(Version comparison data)
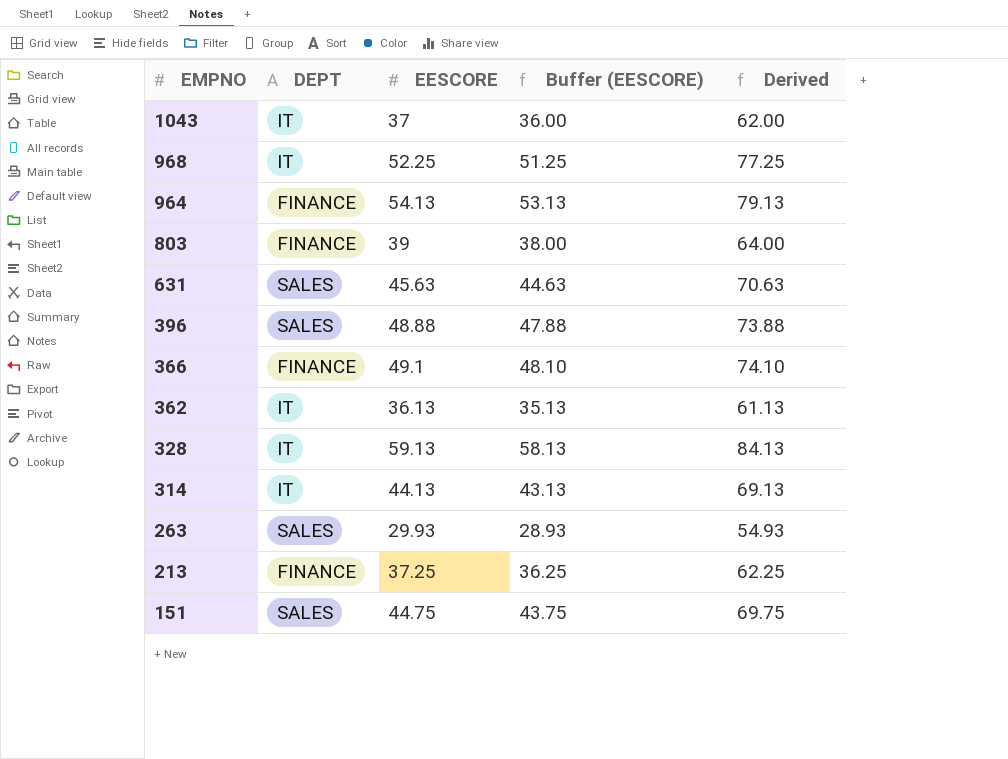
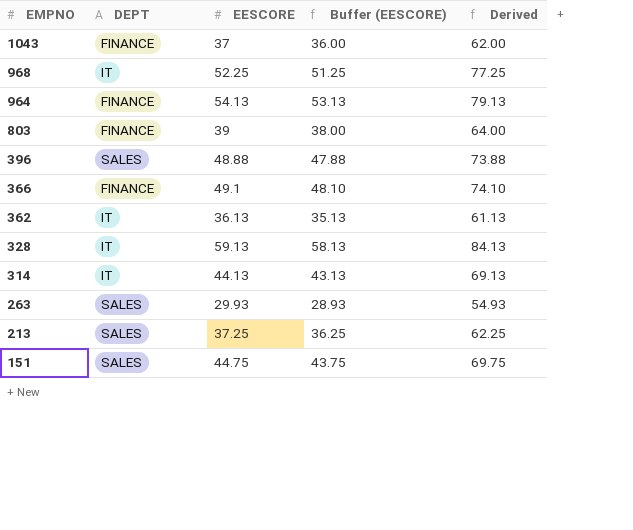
row 631: SALES | 45.63 | 44.63 | 70.63 -> none
1043 | DEPT: IT -> FINANCE
213 | DEPT: FINANCE -> SALES

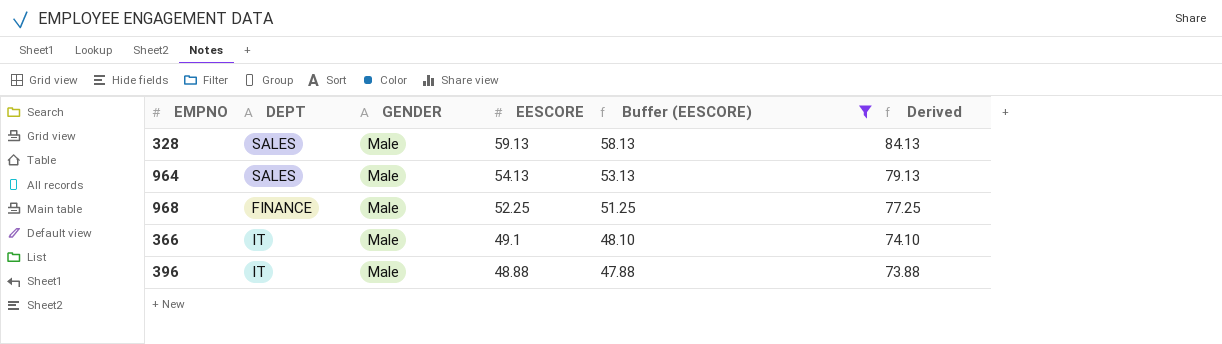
filter: none -> Buffer (EESCORE) >= 47.88
row order: EMPNO descending -> EESCORE descending
column GENDER | position: none -> 3
328 | DEPT: IT -> SALES
964 | DEPT: FINANCE -> SALES
968 | DEPT: IT -> FINANCE
366 | DEPT: FINANCE -> IT
396 | DEPT: SALES -> IT

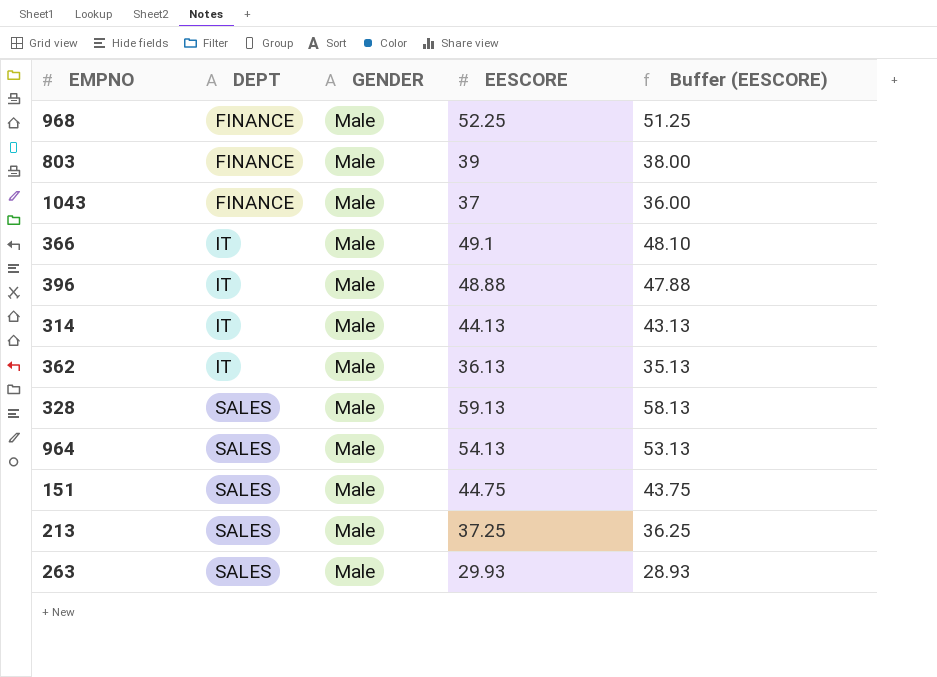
filter: Buffer (EESCORE) >= 47.88 -> none
row order: EESCORE descending -> DEPT ascending
column Derived | formula: [EESCORE] + 25 -> none

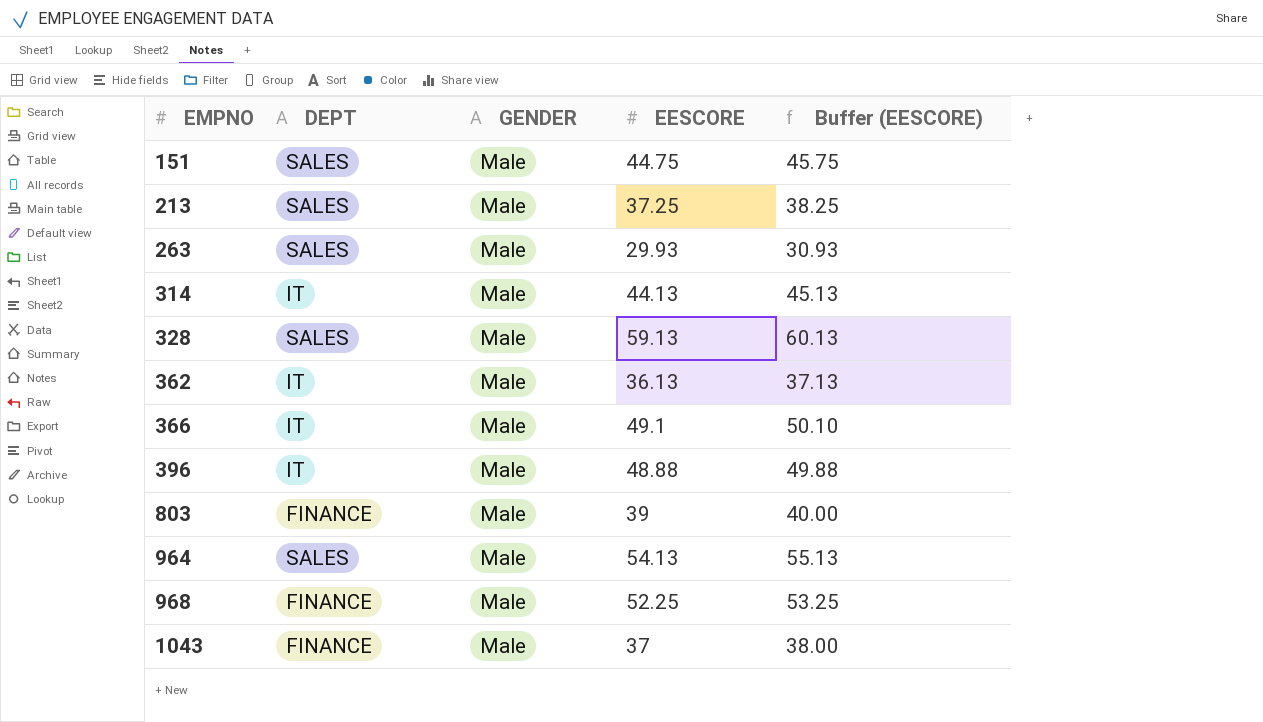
row order: DEPT ascending -> EMPNO ascending
column Buffer (EESCORE) | formula: [EESCORE] - 1 -> [EESCORE] + 1

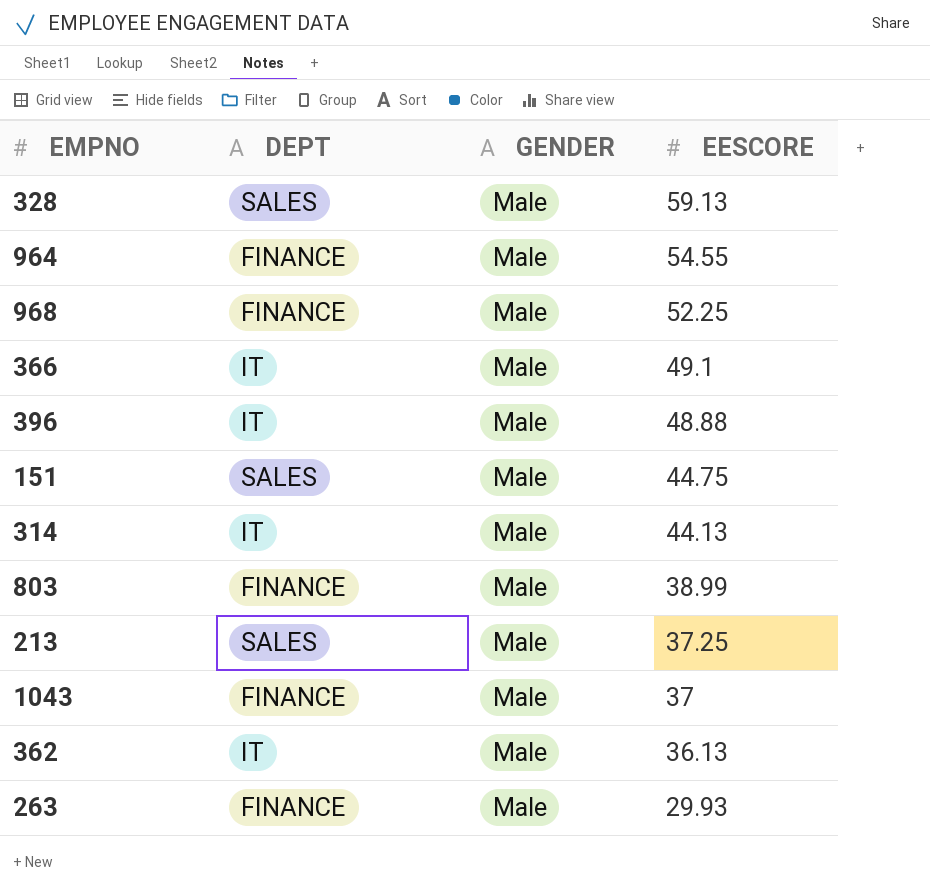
row order: EMPNO ascending -> EESCORE descending
column Buffer (EESCORE) | formula: [EESCORE] + 1 -> none
964 | DEPT: SALES -> FINANCE
964 | EESCORE: 54.13 -> 54.55
803 | EESCORE: 39 -> 38.99
263 | DEPT: SALES -> FINANCE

■ What the task requires ■
Locate the word "DEPT" in the records and collect each line it appears in.

■ Answer for this exercise ■
1043 | DEPT: IT -> FINANCE
213 | DEPT: FINANCE -> SALES
328 | DEPT: IT -> SALES
964 | DEPT: FINANCE -> SALES
968 | DEPT: IT -> FINANCE
366 | DEPT: FINANCE -> IT
396 | DEPT: SALES -> IT
row order: EESCORE descending -> DEPT ascending
row order: DEPT ascending -> EMPNO ascending
964 | DEPT: SALES -> FINANCE
263 | DEPT: SALES -> FINANCE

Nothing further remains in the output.